Dios se le revela rigurosamente como amor, «que por nosotros los hombres y por nuestra salvación bajó de los cielos y fue concebido por obra y gracia del Espíritu Santo y nació de Santa María Virgen: et homo factus est». Cuando se penetra de veras esta verdad, sólo hay una respuesta posible: «Nadie puede osar desentenderse de la vida de Cristo como de una mera curiosidad —dice Kierkegaard—. Cuando Dios se deja parir y se hace hombre, no se trata de una pintoresca ocurrencia suya. Dios no sale de aventuras. No, cuando Dios hace eso, ese hecho es lo serio de la existencia. Y lo serio es, otra vez, que cada uno adopte una actitud ante ello». «No podía yo impunemente recibir el Evangelio de Jesucristo», escribe Paul Claudel. «Quid retribuam Domino pro ómnibus quae retribuit mihi?», como tantas veces repetiría ante el altar No hay más que la propia entrega total, absoluta y sin condiciones. Así parece vivirlo y entenderlo Manolo.

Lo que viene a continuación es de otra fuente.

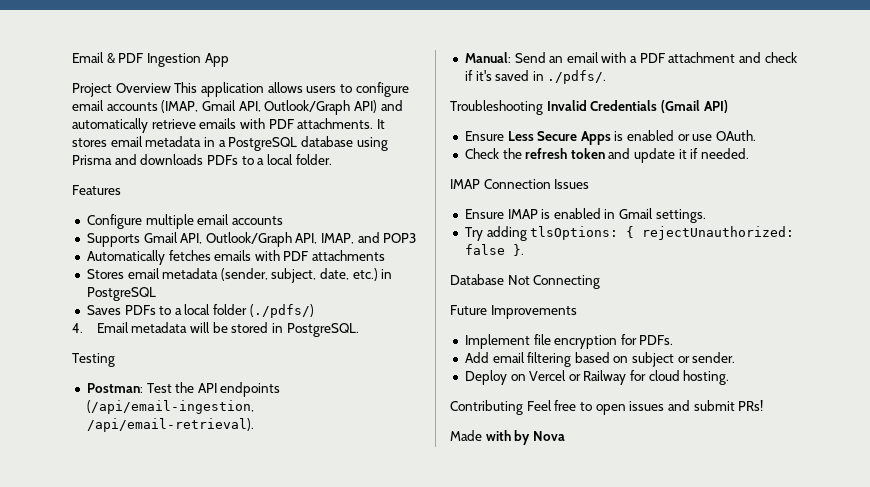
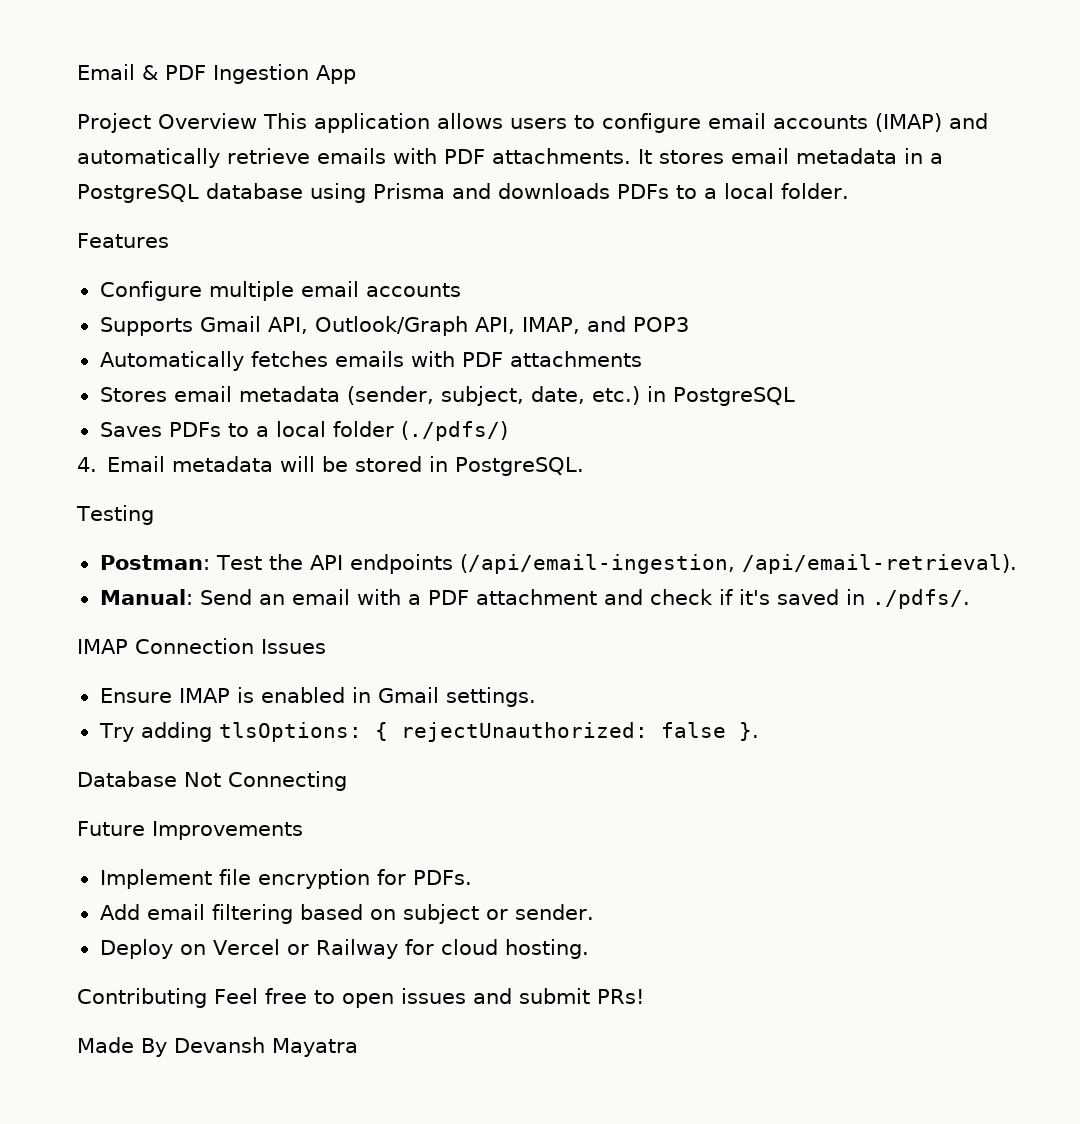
- Project Overview This application allows users to configure email accounts (IMAP, Gmail API, Outlook/Graph API) and automatically retrieve emails with PDF attachments.
+ Project Overview This application allows users to configure email accounts (IMAP) and automatically retrieve emails with PDF attachments.
- Troubleshooting Invalid Credentials (Gmail API)
- Ensure Less Secure Apps is enabled or use OAuth.
- Check the refresh token and update it if needed.
- Made with by Nova
+ Made By Devansh Mayatra

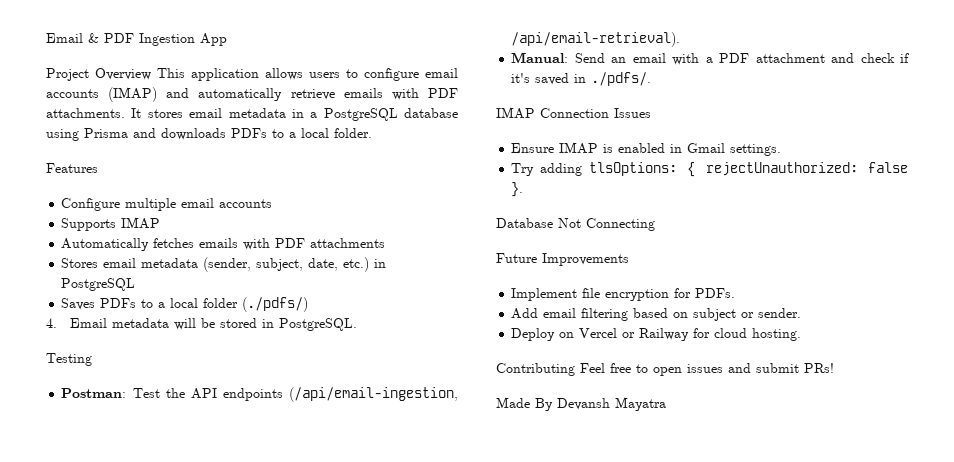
- Supports Gmail API, Outlook/Graph API, IMAP, and POP3
+ Supports IMAP

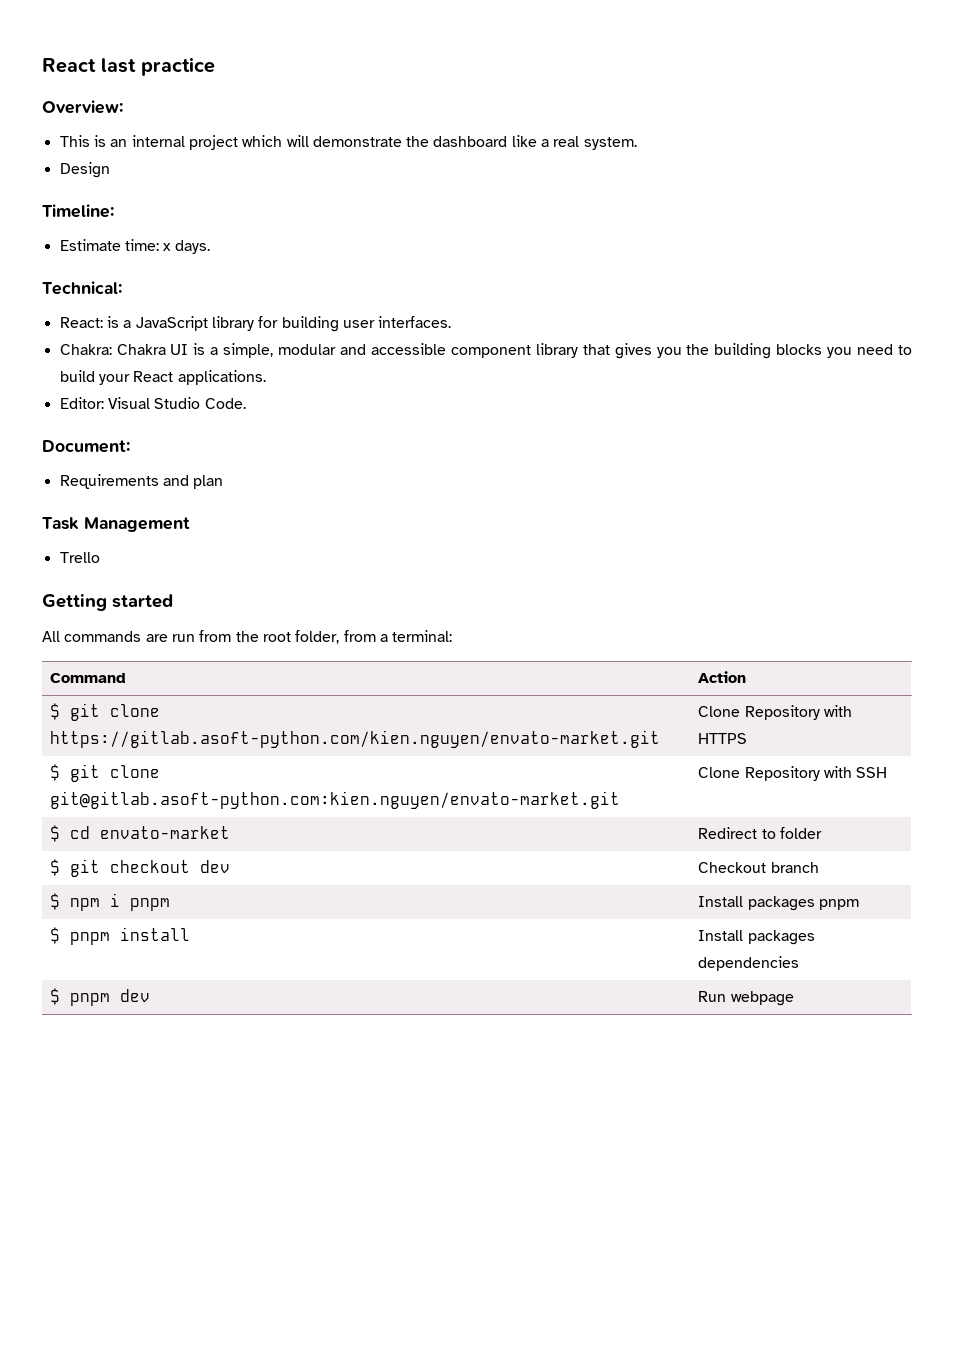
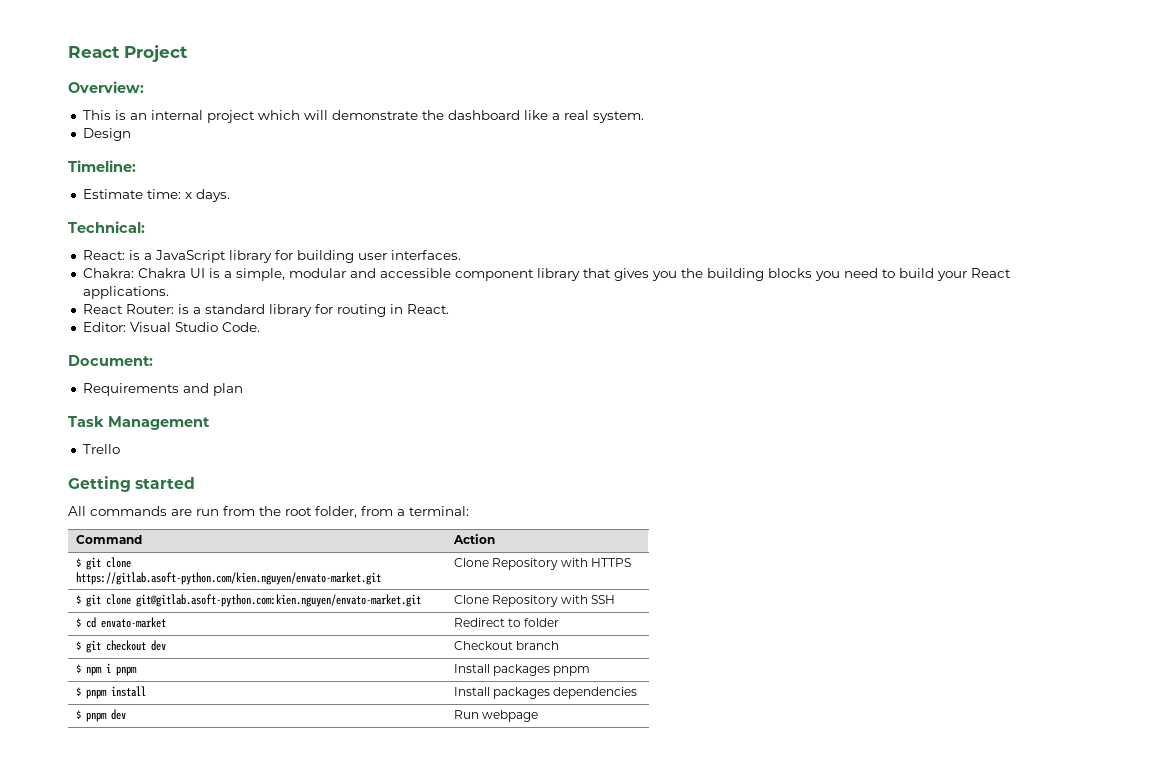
- React last practice
+ React Project
+ React Router: is a standard library for routing in React.

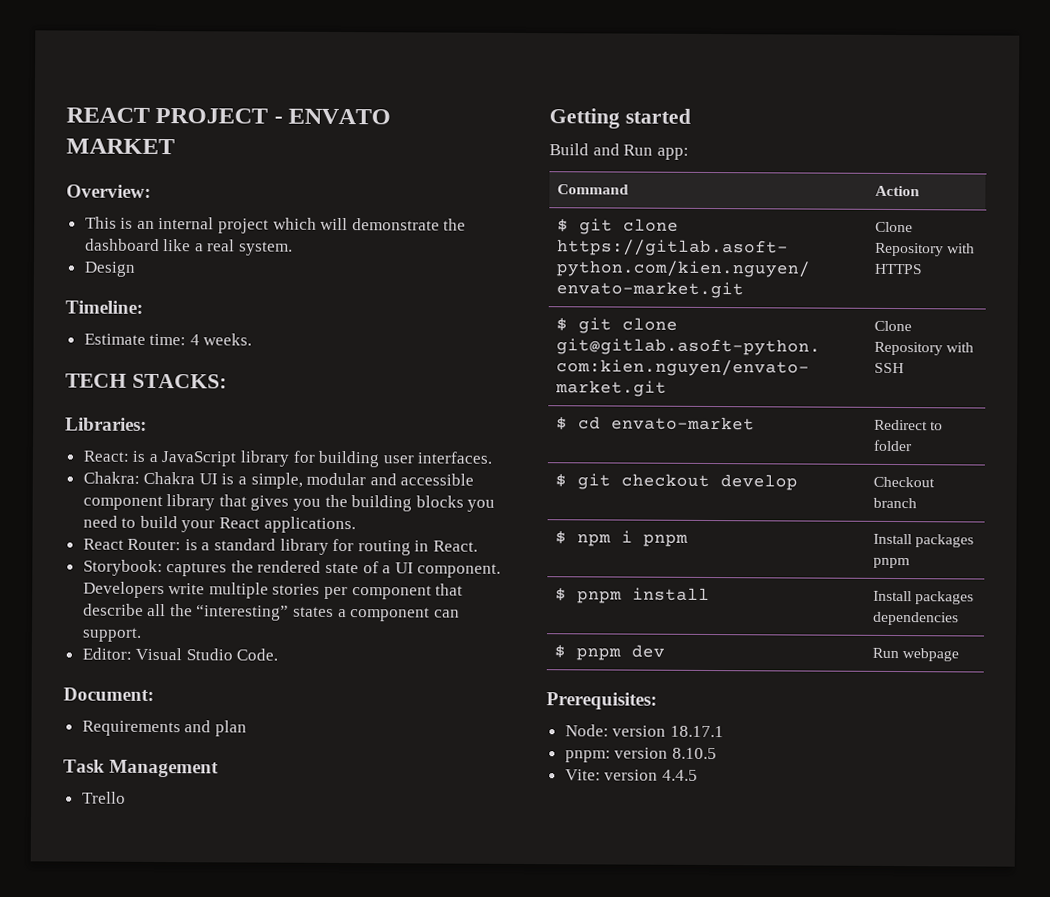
- React Project
+ REACT PROJECT - ENVATO MARKET
- Estimate time: x days.
- Technical:
+ Estimate time: 4 weeks.
+ TECH STACKS:
+ Libraries:
+ Storybook: captures the rendered state of a UI component. Developers write multiple stories per component that describe all the “interesting” states a component can support.
- All commands are run from the root folder, from a terminal:
+ Build and Run app:
- $ git checkout dev | Checkout branch
+ $ git checkout develop | Checkout branch
+ Prerequisites:
+ Node: version 18.17.1
+ pnpm: version 8.10.5
+ Vite: version 4.4.5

Ovidio escribe en alguna ocasión: «Video meliora proboque, deteriora sequor». Pero no es fácil acallar la vieja sentencia socrática, «Nadie hace el mal a sabiendas». Tal vez ocurre que se ve, pero no se ve del todo; se sabe, pero no acaba de saberse. El conocimiento siempre resulta insuficiente y precario. Cuando de verdad se ve o se cree, nunca se hace lo peor: «¡Si tuvieras fe como un grano de mostaza ...!». Pero, ¿qué fe tenemos? Padre perdónalos, porque no saben lo que hacen». «Y entonces el dilema es éste —me escribirá en 1964—, o Cristo es Dios o tu y yo y todos esos padres conciliares somos unos solemnes idiotas. Gastar toda una vida en vivir contra corriente de la propia naturaleza y de los criterios de los mundanos, por seguir los criterios de un rústico Nazaretano (sic) que acaudilló a un grupo de rústicos galileos y que terminó ajusticiado, sería una inmensa insensatez si ese Nazareno no fuera el Hijo de Dios que ha venido a salvar a todo hombre venido a este mundo».
Manolo adopta una actitud tal y como Kierkegaard, el precursor del existencialismo, demanda. Manolo Aparici empieza a mirar la realidad entera, la vida, todo lo visible y lo invisible, su propia existencia y el marco en el que se desarrolla, desde la Fe. Cualquiera que sea la presión de la circunstancia, que no era leve, la figura se destaca ante un paisaje que es imprescindible tener muy en cuenta, porque Manolo vive, siente, sufre y acusa la sociedad, el tiempo y el lugar que le tocan y gravitan sobre él, no caracterizados por la monotonía, ni la estabilidad. Nada más lógico: «No te pido que los apartes del mundo, sino que los preserves del mal», se puede leer en San Juan. Años decisivos, cabe decir con Spengler.